One of the most vivid memories of island living for Ms. Perez is “Las Fiestas Patronales”, a week-long festival in Santa Isabel. “We would go every night and sing and dance to the point where my cousin and I would fall asleep sitting at a table waiting for our moms, but refusing to go home until the festival was over. Spending time in Puerto Rico also taught me the importance of family.”
“The look of surprise on my students’ faces always amuses me when they hear me speak Spanish or when I tell them I am Puerto Rican. And I mean, I get it. Here I am a dark-skinned woman with an Afro and to them, I look like a Black woman (which I am). And I celebrate all of it.” She continues, “I speak Spanish every chance I get and will wear African print often. I also make sure my students celebrate themselves… to be proud of who they are and where they come from.” That’s a lesson she also gives her children, “I remember the first time I celebrated Three Kings Day with my son and how excited he was about receiving “extra” gifts, but then having to explain to him the importance of the day and why it’s celebrated it in our culture.
Ms. Perez takes her children (son and daughter) to Puerto Rico and exposes them to some of the same experiences she had as a child. “My hope is that carry the same sense of pride and identity within them as well.”

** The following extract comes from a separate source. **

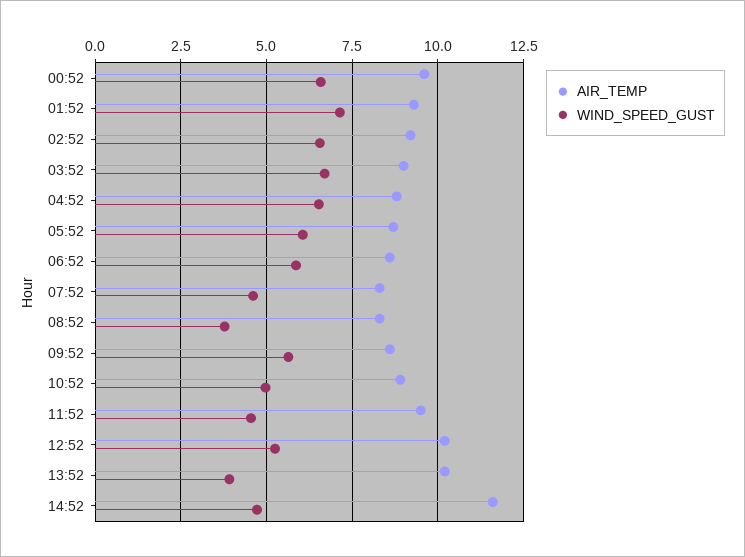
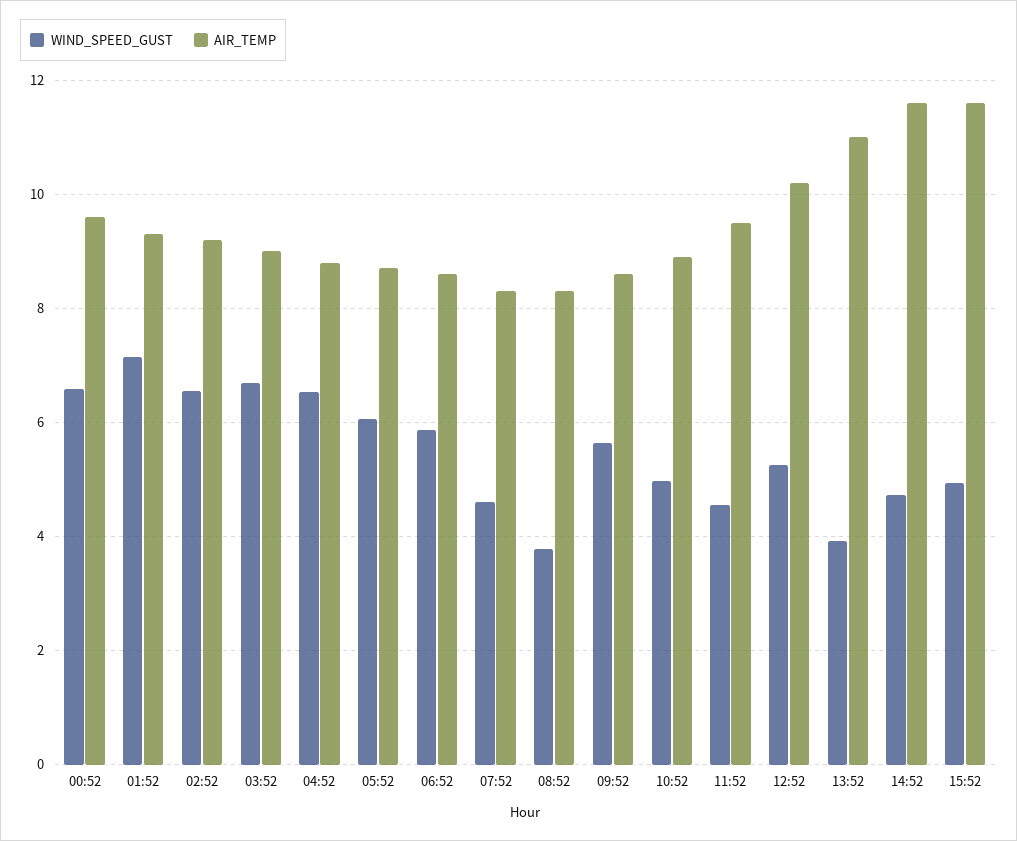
AIR_TEMP, 13:52: 10.25 -> 11
WIND_SPEED_GUST, 15:52: none -> 5
AIR_TEMP, 15:52: none -> 11.6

Shakira is a true believer in being a lifelong learner. In 2007, she became a fellow of the Central Connecticut Writing Project, where she remains heavily involved with the reading department at Central Connecticut State University. Through the CT Writing Project, she has had the opportunity to present at CCSU’s Literacy Essentials Conference, Idea Share, and the Latinos in Action Youth Conference. In July 2017, Shakira, along with the director of the CT Writing Project, led a workshop on promoting reading and writing in and beyond the classroom at the European Literacy Conference in Madrid, Spain. In 2019, she was a recipient of the Funds for Teachers grant and traveled to Oxford, England, and Copenhagen, Denmark to attend and present workshops on creating possibilities for writing on the secondary level at the International Roundtable Symposium and the European Literacy Conference, respectively.
Shakira lives in Hartford with her two children, Josiah and Scarlett.